From their storefront on Market Place in central Wigan, John and his family would craft intricate longcase clocks for use in the home and large turret clocks for public spaces. In 1813 he installed one such turret clock at St Wilfrid's Church in Ribchester.

John was described as having a preference for the newer fashions of his time, as shown through his use of painted dials. A number of his clocks survive, and frequently present features of special interest. One of his longcase clocks, dated to around 1830, was featured on Antiques Roadshow and valued between £7,000 and £10,000.

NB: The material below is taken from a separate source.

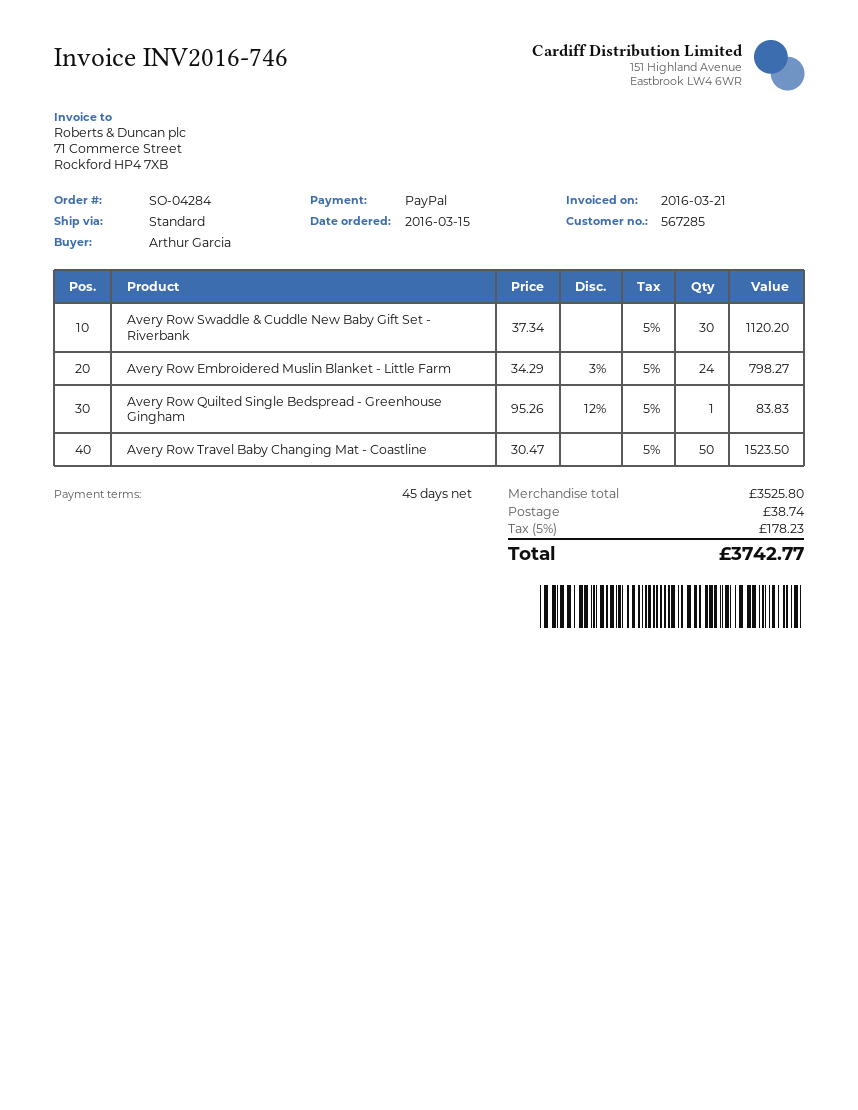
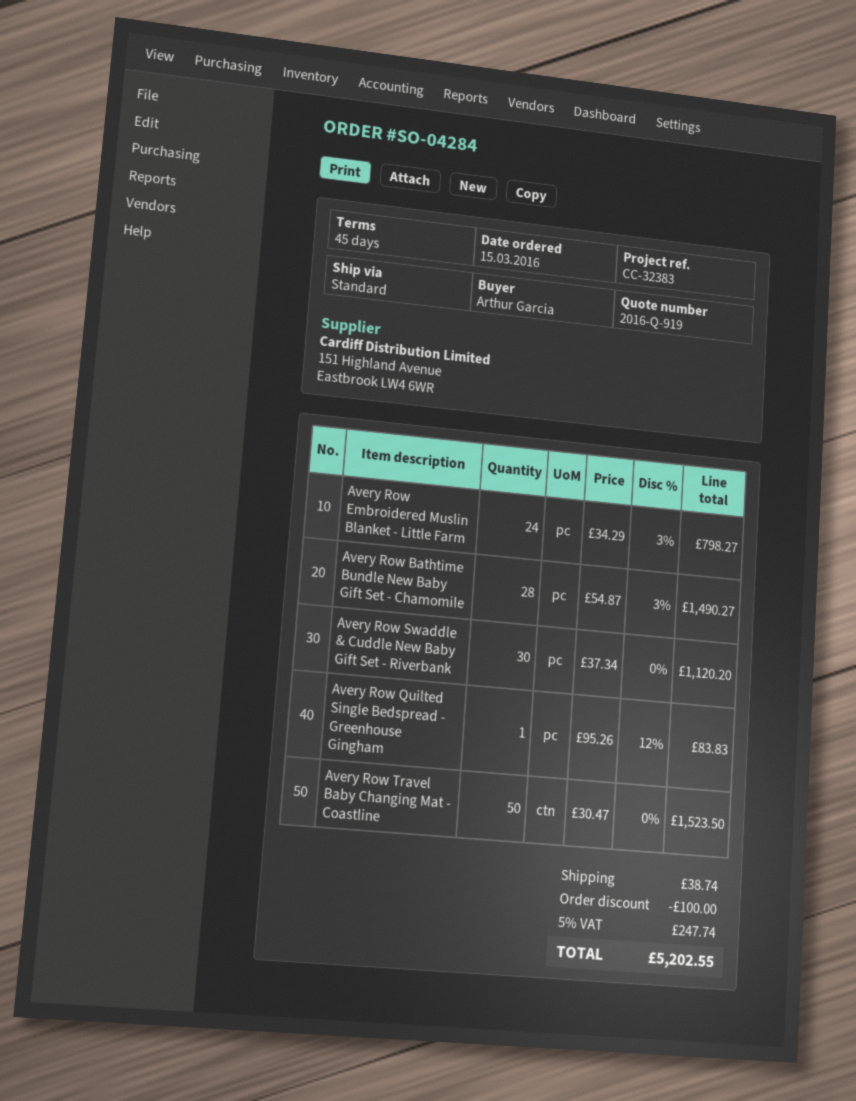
Avery Row Bathtime Bundle New Baby Gift Set - Chamomile: none -> 28 x 54.87 - 3% = 1490.27
discount: none -> 100.00
tax: 5% = 178.23 -> 5% = 247.74
total: 3742.77 -> 5202.55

John died at his home in Scholes and was buried on the 14th July 1850 at All Saints' Church, Wigan.

== Legacy ==
John Alker began a legacy of clock and watch manufacturing within his family, spanning over 100 years. The original storefront in Wigan was in operation from at least 1794 to 1860, being run by John and subsequently his sons and extended family. Eventually expanding to a second store in Chorley that was active until the late 1800's.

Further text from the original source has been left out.